Task requirements: The records below must be transcribed exactly, with each picture left out.

Task inputs:
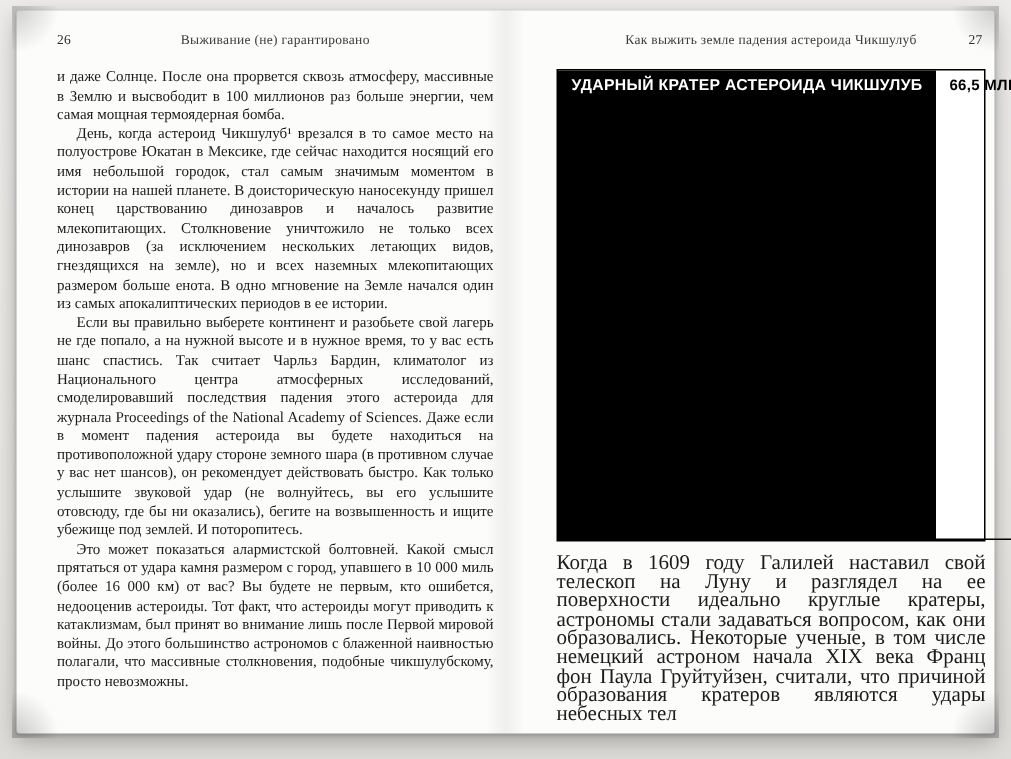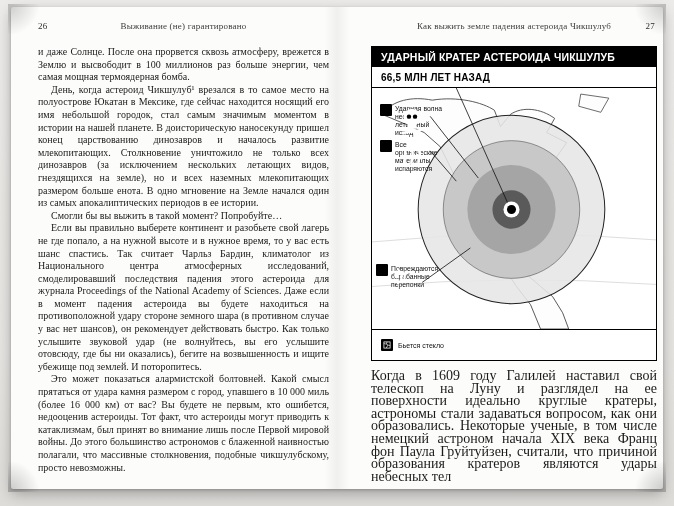"и даже Солнце. После она" p.noindent { text: врежется -> массивные }
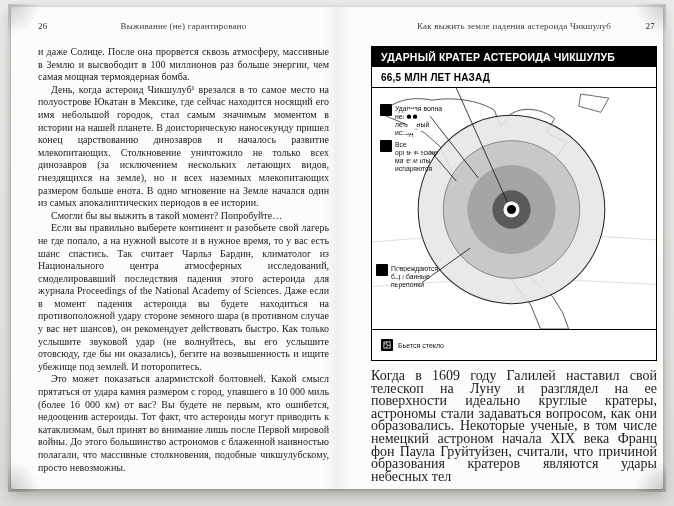"УДАРНЫЙ КРАТЕР АСТЕРОИДА ЧИКШУЛУБ" .infobox { flex-direction: column -> row }
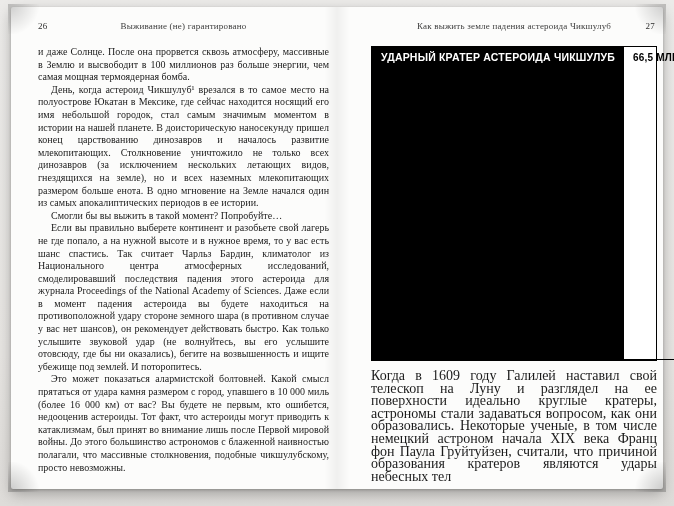"Смогли бы вы выжить в" p { html: <p>Смогли бы вы выжить в такой момент? Попробуйте…</p> -> none }
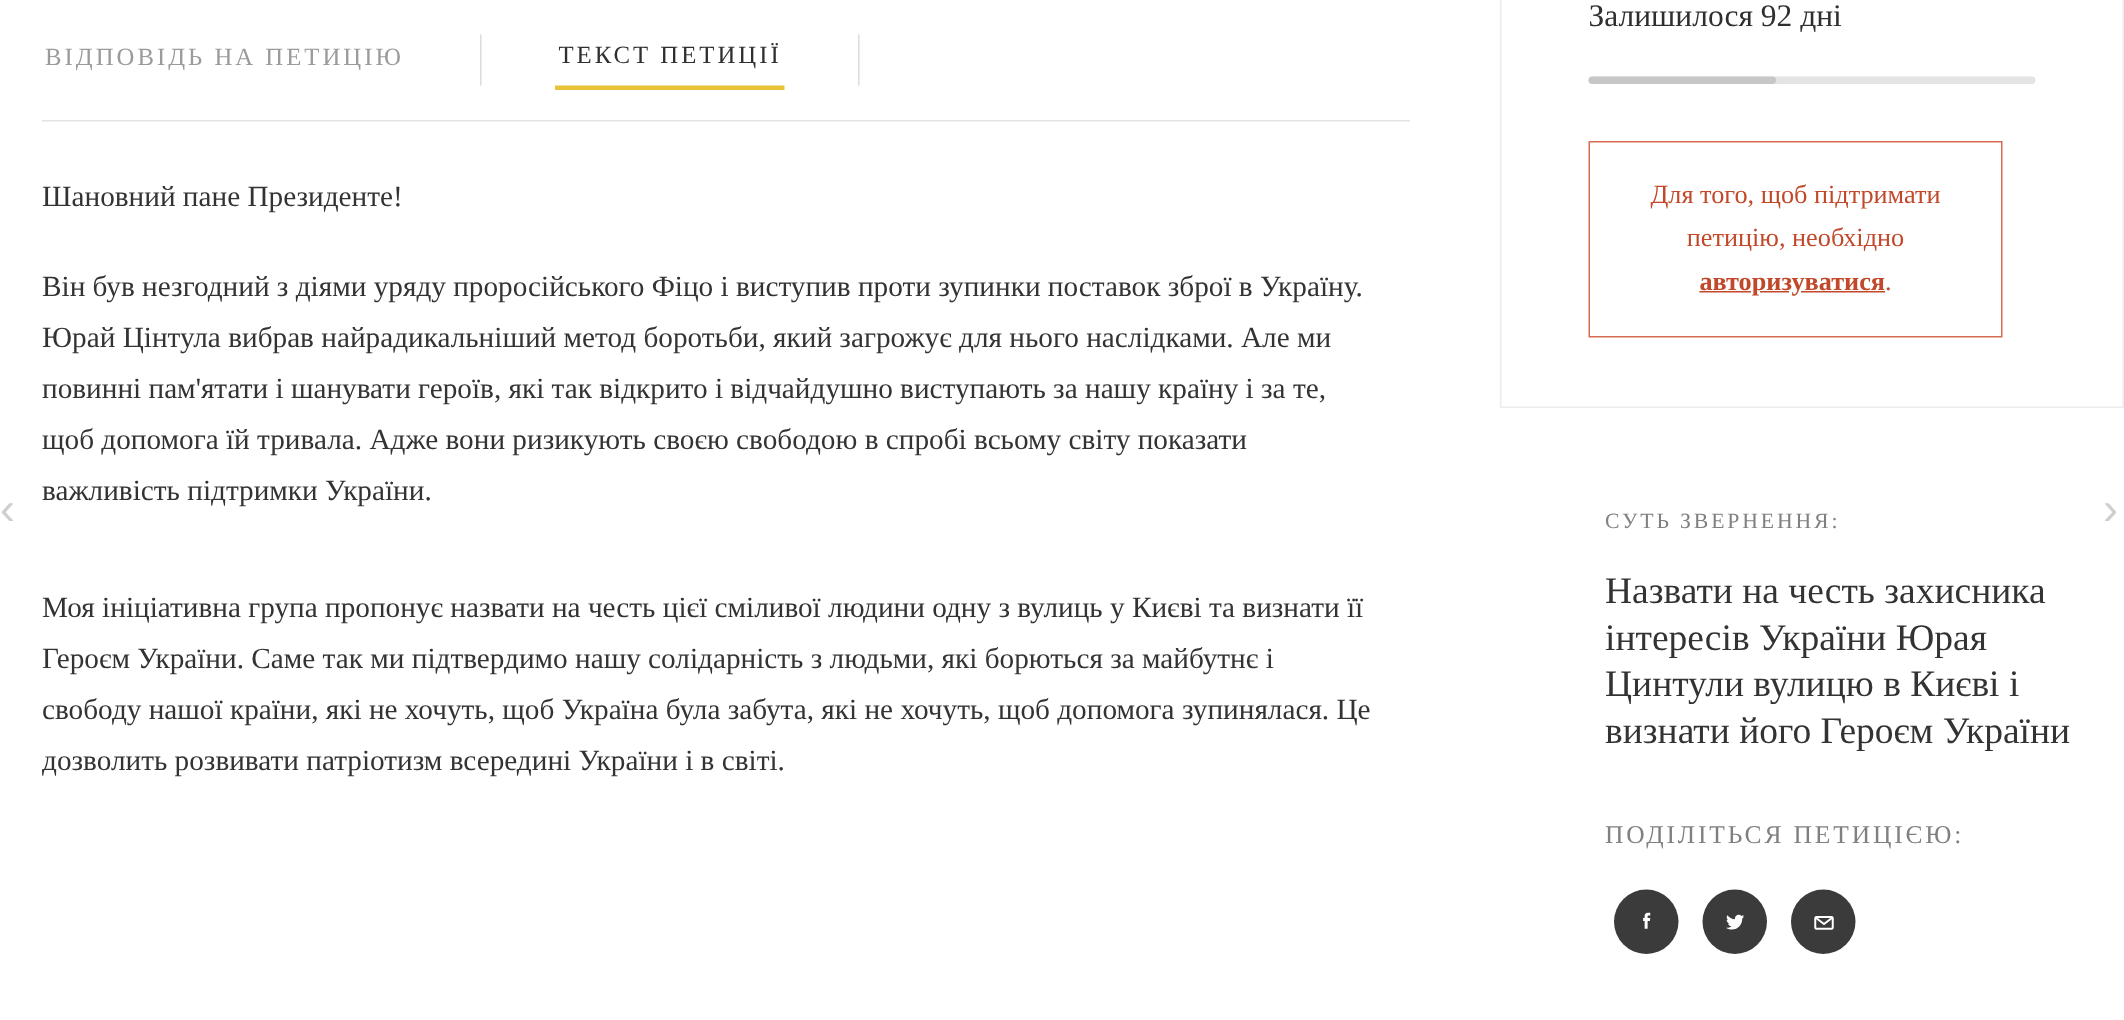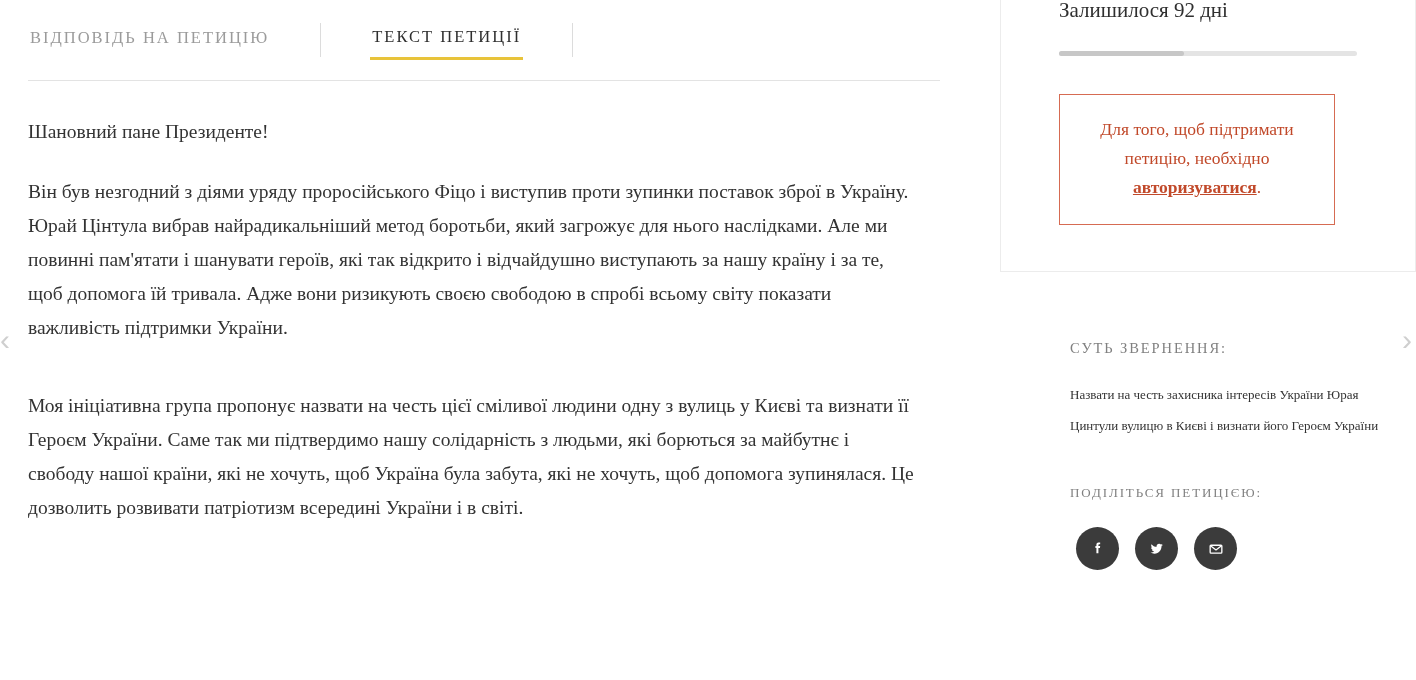"Назвати на честь захисника інтересів" .side-text { font-size: 13px -> 25px }
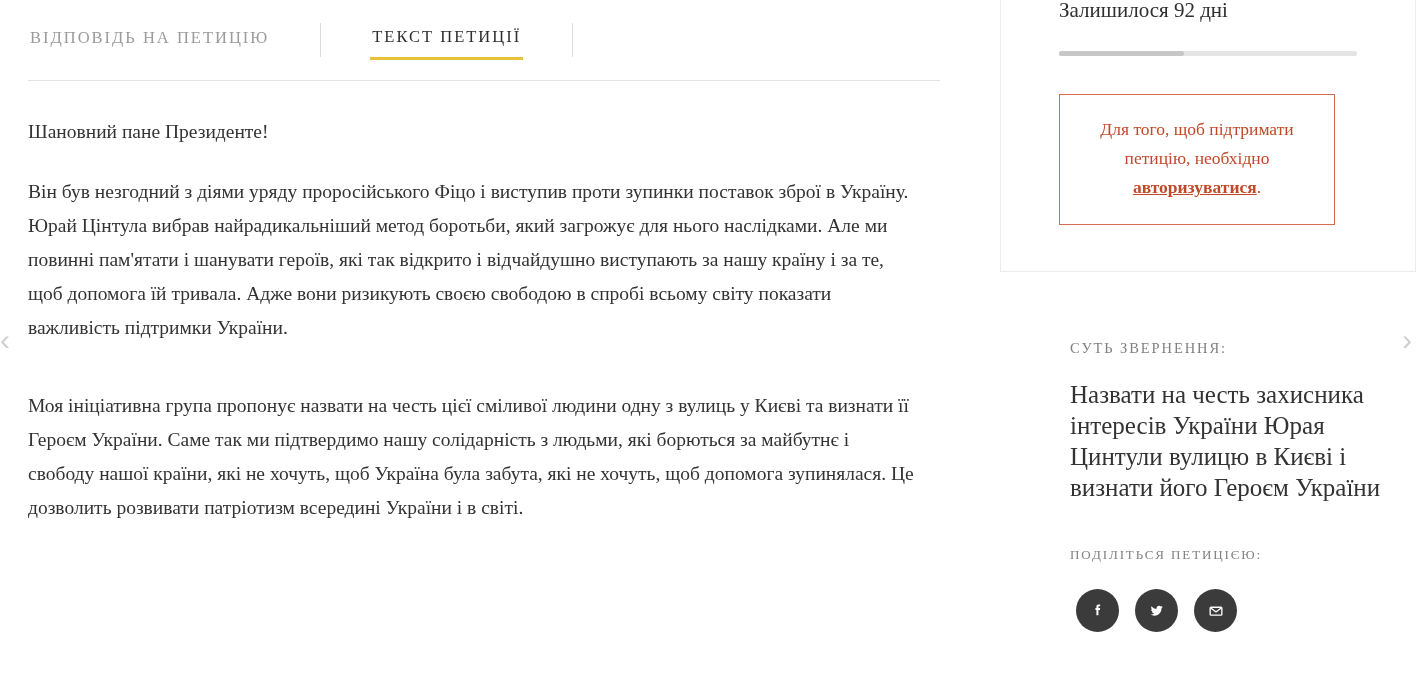"ПОДІЛІТЬСЯ ПЕТИЦІЄЮ:" .share-label { font-size: 13px -> 17px }
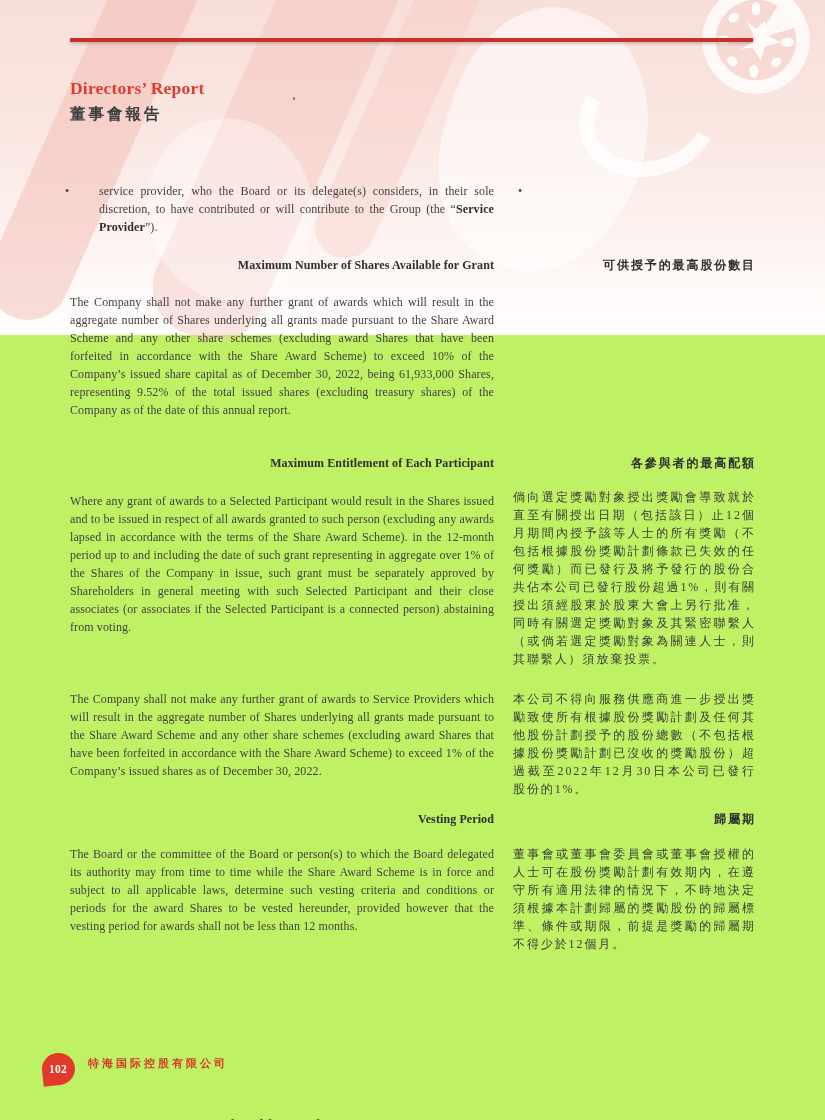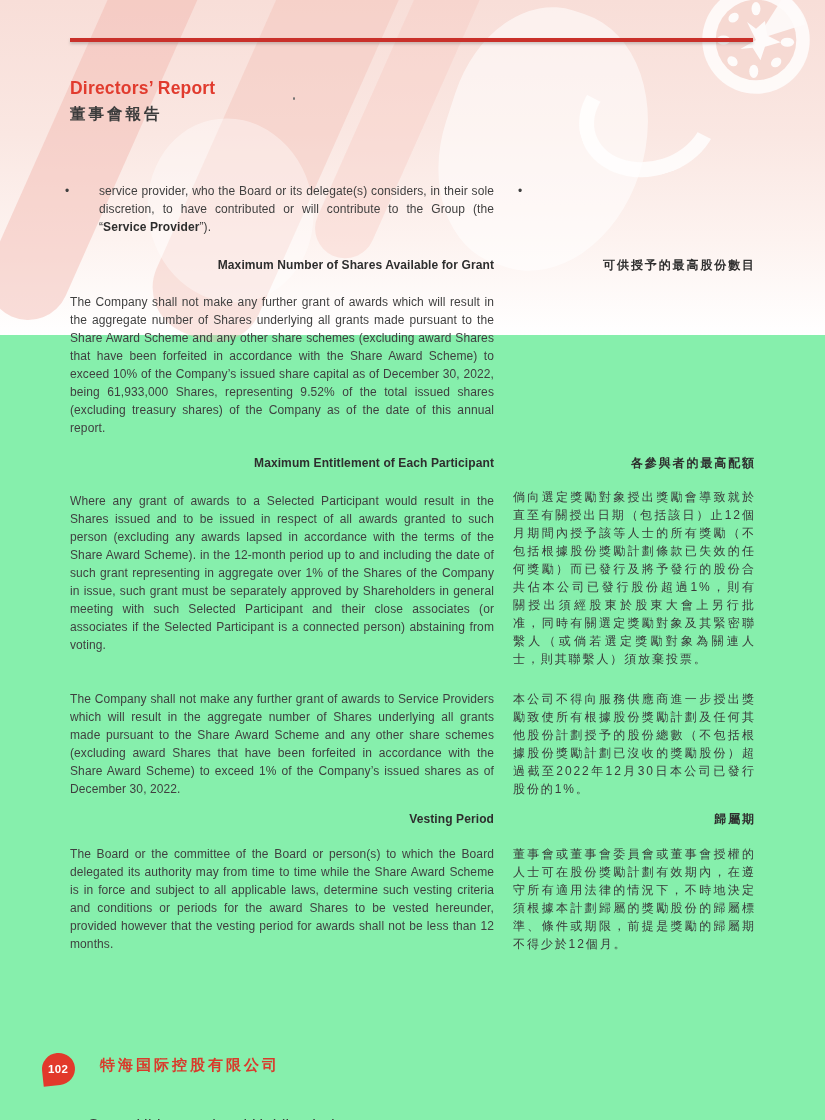"Directors’ Report" .page { background: #86efac -> #bef264; font-family: Liberation Sans, sans-serif -> Liberation Serif, serif }
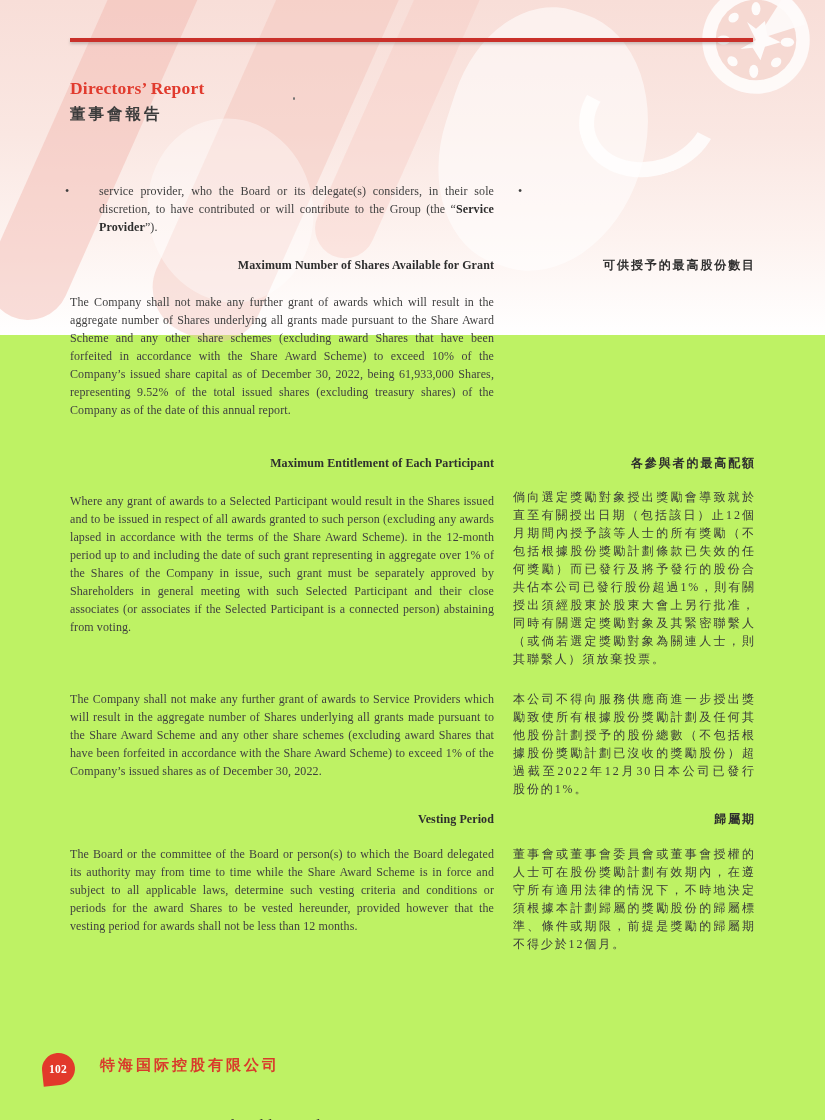"特海国际控股有限公司" .foot-zh { font-size: 15px -> 11px; left: 100px -> 88px }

The answer:
"и даже Солнце. После она" p.noindent { text: врежется -> массивные }
"УДАРНЫЙ КРАТЕР АСТЕРОИДА ЧИКШУЛУБ" .infobox { flex-direction: column -> row }
"Смогли бы вы выжить в" p { html: <p>Смогли бы вы выжить в такой момент? Попробуйте…</p> -> none }
"Назвати на честь захисника інтересів" .side-text { font-size: 13px -> 25px }
"ПОДІЛІТЬСЯ ПЕТИЦІЄЮ:" .share-label { font-size: 13px -> 17px }
"Directors’ Report" .page { background: #86efac -> #bef264; font-family: Liberation Sans, sans-serif -> Liberation Serif, serif }
"特海国际控股有限公司" .foot-zh { font-size: 15px -> 11px; left: 100px -> 88px }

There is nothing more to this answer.